Prescott failing to get in made my week.


----------



## paolo (Nov 16, 2012)

This feels like hollow vindication, if there is such a thing.

Today we laugh at what a shambles it all is.

Tomorrow we wake up, and it's all *still real*. 

If labour win the next general, wonder if they'd be bold enough to bin it?


----------



## elbows (Nov 16, 2012)

maldwyn said:


> Prescott failing to get in made my week.


----------



## Puddy_Tat (Nov 16, 2012)

Lincolnshire - Tories third behind two independents

LINCOLNSHIRE
(First Count)
David Bowles (Stop) 27,345 (32.66%)
Alan Hardwick (Ind) 26,272 (31.37%)
Richard Davies (C) 19,872 (23.73%)
Paul Gleeson (Lab) 10,247 (12.24%)
~
Eliminated: Richard Davies, Paul Gleeson
~
(Second Count)
Distribution of Davies's and Gleeson's votes
~
David Bowles (Stop) 35,086
Alan Hardwick (Ind) 39,221
~
Elected: Alan Hardwick
~
~
Electorate 547,843; Turnout 83,736 (15.28%)

ETA - friend in Lincoln was doing presiding officer thing - got 73 voters call in during the day...


----------



## weltweit (Nov 16, 2012)

Yay for Newport Gwent .... Not a single vote cast !!! !

Not even one ... how is that for turnout!

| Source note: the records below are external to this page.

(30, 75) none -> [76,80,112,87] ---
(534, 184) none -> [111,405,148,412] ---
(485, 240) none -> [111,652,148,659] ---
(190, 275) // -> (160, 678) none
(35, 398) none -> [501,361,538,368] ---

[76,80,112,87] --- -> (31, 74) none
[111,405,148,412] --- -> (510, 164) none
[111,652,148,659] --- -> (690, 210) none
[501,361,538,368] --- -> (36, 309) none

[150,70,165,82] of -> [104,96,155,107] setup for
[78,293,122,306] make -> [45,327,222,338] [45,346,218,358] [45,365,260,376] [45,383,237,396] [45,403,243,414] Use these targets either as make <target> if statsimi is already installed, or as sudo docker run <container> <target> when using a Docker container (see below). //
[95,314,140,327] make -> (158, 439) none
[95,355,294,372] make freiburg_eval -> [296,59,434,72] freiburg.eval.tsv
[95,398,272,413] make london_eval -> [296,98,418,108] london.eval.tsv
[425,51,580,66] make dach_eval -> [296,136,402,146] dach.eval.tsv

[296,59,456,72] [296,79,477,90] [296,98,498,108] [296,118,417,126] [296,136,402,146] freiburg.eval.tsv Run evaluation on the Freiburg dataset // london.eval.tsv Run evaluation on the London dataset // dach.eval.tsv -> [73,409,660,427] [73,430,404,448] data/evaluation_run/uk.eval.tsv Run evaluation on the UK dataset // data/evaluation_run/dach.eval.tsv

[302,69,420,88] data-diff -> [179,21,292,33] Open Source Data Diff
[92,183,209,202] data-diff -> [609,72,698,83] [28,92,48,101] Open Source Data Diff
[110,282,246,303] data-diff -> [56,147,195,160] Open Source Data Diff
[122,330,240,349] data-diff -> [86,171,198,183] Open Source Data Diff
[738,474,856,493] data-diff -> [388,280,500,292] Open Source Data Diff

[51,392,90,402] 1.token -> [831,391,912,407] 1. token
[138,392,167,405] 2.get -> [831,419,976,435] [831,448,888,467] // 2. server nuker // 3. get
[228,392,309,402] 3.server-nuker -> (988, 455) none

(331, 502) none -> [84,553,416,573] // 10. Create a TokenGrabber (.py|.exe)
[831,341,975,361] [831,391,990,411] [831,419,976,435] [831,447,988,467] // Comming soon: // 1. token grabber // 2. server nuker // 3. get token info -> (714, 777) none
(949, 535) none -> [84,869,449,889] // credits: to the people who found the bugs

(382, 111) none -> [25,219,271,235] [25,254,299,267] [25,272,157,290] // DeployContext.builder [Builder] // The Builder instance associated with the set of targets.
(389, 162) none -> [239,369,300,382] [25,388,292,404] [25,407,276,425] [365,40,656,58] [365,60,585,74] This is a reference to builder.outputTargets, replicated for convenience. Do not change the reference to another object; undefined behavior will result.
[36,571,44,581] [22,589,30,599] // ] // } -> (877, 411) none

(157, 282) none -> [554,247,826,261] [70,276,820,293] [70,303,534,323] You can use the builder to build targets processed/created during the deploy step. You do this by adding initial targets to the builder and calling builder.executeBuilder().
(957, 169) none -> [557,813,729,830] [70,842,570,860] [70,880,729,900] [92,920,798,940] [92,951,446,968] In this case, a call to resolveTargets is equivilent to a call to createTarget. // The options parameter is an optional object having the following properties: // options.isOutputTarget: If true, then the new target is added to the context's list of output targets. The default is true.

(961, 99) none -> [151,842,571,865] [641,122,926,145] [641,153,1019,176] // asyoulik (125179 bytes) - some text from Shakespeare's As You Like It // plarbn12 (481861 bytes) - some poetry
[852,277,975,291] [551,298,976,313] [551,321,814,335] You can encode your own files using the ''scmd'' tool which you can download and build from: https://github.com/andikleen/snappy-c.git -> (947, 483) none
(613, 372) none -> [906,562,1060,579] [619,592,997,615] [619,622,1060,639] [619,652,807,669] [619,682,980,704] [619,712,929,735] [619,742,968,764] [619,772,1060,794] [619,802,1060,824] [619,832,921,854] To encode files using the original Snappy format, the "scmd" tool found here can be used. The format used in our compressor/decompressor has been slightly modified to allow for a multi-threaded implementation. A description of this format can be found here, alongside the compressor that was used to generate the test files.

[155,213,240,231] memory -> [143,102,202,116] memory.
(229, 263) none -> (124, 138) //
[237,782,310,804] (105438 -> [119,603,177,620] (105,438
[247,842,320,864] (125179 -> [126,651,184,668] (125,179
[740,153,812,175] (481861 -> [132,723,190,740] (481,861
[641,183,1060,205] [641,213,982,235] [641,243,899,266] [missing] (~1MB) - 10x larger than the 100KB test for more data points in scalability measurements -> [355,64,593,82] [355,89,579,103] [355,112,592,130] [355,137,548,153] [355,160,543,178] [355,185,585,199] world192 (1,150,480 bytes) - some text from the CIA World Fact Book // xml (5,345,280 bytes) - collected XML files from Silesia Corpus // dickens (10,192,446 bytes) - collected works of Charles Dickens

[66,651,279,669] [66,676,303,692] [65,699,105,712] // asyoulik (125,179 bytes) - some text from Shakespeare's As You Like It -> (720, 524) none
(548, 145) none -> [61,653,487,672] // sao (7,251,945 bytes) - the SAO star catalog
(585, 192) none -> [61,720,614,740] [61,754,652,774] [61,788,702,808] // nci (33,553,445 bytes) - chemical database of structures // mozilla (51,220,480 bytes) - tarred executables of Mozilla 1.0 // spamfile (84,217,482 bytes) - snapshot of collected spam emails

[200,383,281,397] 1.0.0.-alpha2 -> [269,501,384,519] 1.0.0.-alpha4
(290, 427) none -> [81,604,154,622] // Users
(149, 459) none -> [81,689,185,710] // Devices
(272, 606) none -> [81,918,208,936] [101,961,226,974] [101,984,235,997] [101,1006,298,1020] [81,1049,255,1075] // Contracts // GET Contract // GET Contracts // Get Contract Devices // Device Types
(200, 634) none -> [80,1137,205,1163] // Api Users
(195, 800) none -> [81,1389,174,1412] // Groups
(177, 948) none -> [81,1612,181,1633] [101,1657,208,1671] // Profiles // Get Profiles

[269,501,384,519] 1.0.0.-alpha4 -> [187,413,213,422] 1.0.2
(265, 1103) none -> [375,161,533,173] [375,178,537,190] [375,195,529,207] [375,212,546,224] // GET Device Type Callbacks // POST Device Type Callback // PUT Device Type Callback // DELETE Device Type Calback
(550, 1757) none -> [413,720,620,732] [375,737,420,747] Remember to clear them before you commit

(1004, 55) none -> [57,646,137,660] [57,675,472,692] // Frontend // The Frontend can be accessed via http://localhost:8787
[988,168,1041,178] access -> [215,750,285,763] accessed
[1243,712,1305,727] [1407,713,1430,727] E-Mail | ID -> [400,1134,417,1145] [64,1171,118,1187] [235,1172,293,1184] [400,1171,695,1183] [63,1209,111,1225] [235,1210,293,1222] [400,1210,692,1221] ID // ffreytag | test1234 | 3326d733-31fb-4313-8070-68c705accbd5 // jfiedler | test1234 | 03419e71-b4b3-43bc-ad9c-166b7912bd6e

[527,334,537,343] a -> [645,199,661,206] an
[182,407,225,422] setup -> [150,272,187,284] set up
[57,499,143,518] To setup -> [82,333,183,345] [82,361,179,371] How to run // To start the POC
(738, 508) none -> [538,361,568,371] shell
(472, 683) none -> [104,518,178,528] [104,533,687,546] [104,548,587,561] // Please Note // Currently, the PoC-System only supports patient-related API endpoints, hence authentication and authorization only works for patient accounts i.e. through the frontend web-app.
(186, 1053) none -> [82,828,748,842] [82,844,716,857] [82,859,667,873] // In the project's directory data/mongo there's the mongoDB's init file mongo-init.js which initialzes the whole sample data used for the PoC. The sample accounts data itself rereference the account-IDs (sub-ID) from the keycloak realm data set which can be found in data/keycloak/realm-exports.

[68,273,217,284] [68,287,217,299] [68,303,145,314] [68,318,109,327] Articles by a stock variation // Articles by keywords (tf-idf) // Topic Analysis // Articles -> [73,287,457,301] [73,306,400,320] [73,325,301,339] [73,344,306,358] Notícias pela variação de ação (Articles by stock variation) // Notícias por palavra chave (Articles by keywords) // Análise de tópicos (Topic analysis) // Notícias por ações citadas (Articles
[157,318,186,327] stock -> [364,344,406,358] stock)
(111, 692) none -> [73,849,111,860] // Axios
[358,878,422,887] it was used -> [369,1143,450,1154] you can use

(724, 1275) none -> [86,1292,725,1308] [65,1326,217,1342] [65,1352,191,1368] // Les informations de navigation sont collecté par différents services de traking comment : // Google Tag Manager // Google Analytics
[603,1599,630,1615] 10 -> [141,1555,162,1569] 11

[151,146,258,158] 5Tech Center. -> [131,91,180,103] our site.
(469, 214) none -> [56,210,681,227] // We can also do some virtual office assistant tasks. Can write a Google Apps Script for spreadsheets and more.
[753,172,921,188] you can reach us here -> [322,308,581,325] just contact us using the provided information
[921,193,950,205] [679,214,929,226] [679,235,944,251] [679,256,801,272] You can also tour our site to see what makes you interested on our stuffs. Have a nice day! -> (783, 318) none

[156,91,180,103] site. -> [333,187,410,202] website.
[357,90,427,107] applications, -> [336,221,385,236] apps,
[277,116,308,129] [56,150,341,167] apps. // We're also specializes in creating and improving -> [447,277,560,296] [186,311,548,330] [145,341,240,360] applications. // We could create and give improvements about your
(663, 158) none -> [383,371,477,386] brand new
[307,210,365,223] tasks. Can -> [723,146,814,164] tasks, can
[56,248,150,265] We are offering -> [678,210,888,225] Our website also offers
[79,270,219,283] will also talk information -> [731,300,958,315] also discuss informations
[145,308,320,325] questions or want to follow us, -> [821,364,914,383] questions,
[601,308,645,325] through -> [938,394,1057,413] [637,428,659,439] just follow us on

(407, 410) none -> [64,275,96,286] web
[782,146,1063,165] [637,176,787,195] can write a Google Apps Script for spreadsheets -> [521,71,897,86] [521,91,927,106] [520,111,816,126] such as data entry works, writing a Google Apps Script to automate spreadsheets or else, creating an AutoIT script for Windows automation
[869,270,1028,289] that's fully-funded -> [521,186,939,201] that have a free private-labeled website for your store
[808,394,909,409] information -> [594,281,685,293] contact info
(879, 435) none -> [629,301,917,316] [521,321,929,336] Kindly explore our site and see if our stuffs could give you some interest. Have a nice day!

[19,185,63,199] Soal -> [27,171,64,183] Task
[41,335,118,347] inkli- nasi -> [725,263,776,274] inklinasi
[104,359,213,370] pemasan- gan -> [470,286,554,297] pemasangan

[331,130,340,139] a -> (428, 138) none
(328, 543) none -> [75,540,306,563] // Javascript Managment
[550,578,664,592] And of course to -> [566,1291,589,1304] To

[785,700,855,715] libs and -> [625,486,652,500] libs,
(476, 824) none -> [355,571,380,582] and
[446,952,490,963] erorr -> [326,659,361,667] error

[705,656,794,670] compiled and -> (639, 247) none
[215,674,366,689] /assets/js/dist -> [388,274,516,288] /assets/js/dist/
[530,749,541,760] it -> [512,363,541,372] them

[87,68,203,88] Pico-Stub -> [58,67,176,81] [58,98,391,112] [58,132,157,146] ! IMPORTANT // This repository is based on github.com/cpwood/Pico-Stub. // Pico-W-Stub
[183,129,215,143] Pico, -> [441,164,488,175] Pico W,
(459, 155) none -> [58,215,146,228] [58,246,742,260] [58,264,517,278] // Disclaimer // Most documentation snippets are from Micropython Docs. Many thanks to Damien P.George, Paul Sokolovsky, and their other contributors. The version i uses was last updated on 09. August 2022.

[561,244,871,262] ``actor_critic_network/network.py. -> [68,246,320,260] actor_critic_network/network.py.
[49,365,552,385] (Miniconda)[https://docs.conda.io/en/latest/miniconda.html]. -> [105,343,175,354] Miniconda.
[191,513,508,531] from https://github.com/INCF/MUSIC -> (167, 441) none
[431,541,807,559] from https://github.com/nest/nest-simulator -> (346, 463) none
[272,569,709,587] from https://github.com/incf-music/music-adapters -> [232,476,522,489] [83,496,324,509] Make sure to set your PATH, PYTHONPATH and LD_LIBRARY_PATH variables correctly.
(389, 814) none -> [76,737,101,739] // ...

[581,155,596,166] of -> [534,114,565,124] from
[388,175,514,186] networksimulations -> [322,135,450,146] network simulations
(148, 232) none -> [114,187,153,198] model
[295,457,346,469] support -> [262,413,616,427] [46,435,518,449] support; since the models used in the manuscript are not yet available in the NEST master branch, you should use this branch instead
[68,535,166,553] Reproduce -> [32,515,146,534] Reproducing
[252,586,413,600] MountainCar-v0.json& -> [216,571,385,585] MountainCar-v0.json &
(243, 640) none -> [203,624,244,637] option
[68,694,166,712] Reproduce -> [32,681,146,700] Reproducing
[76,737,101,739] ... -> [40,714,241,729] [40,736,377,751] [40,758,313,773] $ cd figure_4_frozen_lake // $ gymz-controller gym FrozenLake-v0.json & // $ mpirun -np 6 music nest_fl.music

eta: apparently it was only "One polling station in Newport, South Wales, was not visited by a single voter" not quite the same headline ... shame ..


----------



## SpookyFrank (Nov 16, 2012)

JTG said:


> Tories have lost Surrey to the 'Zero Tolerance' candidate


 
What a coincidence, I too have zero tolerance for the people of Surrey.


----------



## Corax (Nov 16, 2012)

JTG said:


> Simon Hayes, Independent, has defeated Michael Mates in Hampshire


 
I'd save the champagne and fireworks. "Independent" is a gross misnomer. He's a paid-up (literally) Tory.


----------



## elbows (Nov 16, 2012)

elbows said:


> _New Thames Valley commissioner Anthony Stansfeld says: "Crime is committed by very few people - so as long as you sit on top of them you reduce crime, so that needs the right resources in the right places."_


 
I'm sure he used to be on Drop the Dead Donkey, or at least his 'hair' was.


----------



## Kaka Tim (Nov 16, 2012)

Im not sure much can be deduced from the police elections. The turnout is so low it makes it meaningless. Only hardcore party supporters and the 'civic duty' types (who - I guess would be older folks) will have bothered.


----------



## elbows (Nov 16, 2012)

Indeed. I wave my willy at the Guardians attempts to describe various results as 'holds' or 'gains'.


----------



## Corax (Nov 16, 2012)

.

(hit the wrong button. doh)


----------



## paolo (Nov 17, 2012)

Graun - *"None of the above: electorate spurns David Cameron's police polls"*
Graph - *"Fears for democracy as low turnout for new police bosses prompts inquiry"*
Indy - *"Dismal turnout – but Prescott’s rival still gets enough votes to beat him"*
The Times - *"BBC BBC BBC BBC"* (I had to make that up, what with the Paywall and all that. But I imagine it would have been something like that.)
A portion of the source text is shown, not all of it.